Which architecture to use for my task?#

This table is a good starting point to decide which architecture to use for your task:

  • Notice the Acc@1 column (accuracy), and the Params column (number of parameters). The number of parameters is a good proxy for the computational cost of the model: bigger count implies more time to predict an image, and more memory to store the model.

https://pytorch.org/vision/stable/models.html#table-of-all-available-classification-weights

images

A general rule of thumb is the following:

  • Start with a medium-sized model (e.g. EfficientNet-B3), and compute accuracy and inference time over a subset of your particular dataset.

  • If the accuracy is not good enough, try a bigger model (e.g. EfficientNet-B4 or B5).

  • If the inference time is too slow, try a smaller model (e.g. EfficientNet-B2 or B1).

As you can see, there is a trade-off between accuracy and inference time, and you should choose the model that best fits your particular needs.

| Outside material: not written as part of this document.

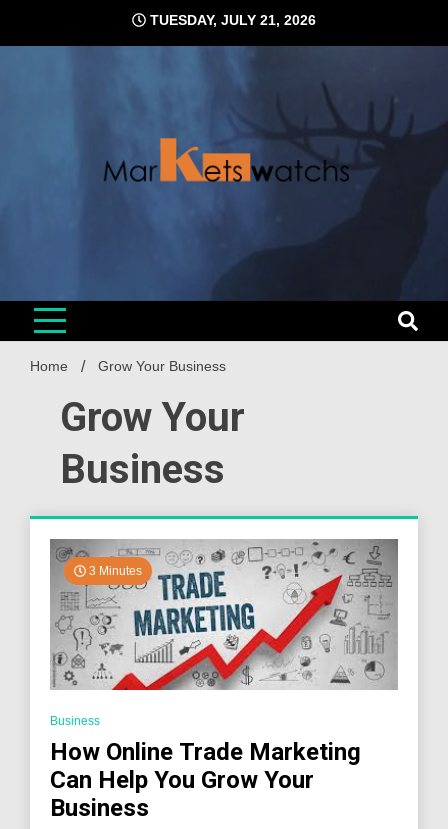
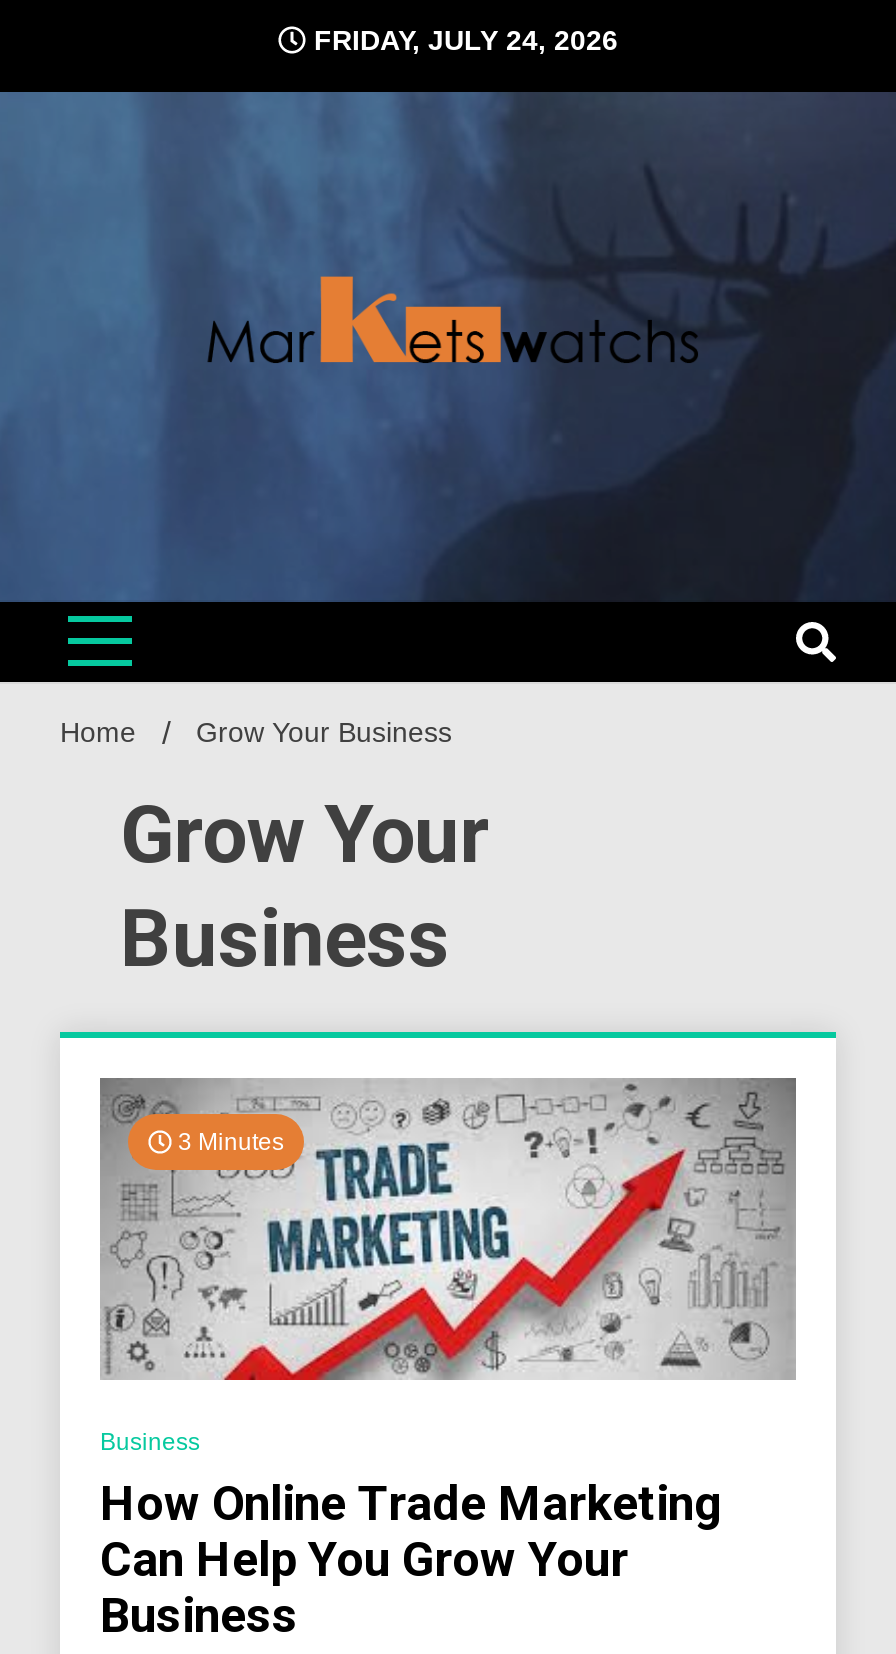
[146,12,316,28] TUESDAY, JULY 21, 2026 -> [306,24,618,56] FRIDAY, JULY 24, 2026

from torchvision.io import read_image
from torchvision.models import efficientnet_b2, EfficientNet_B2_Weights

# Step 1: Initialize model with the best available weights
weights = EfficientNet_B2_Weights.DEFAULT
model = efficientnet_b2(weights=weights)
model.eval()  # disables gradient calculation for inference.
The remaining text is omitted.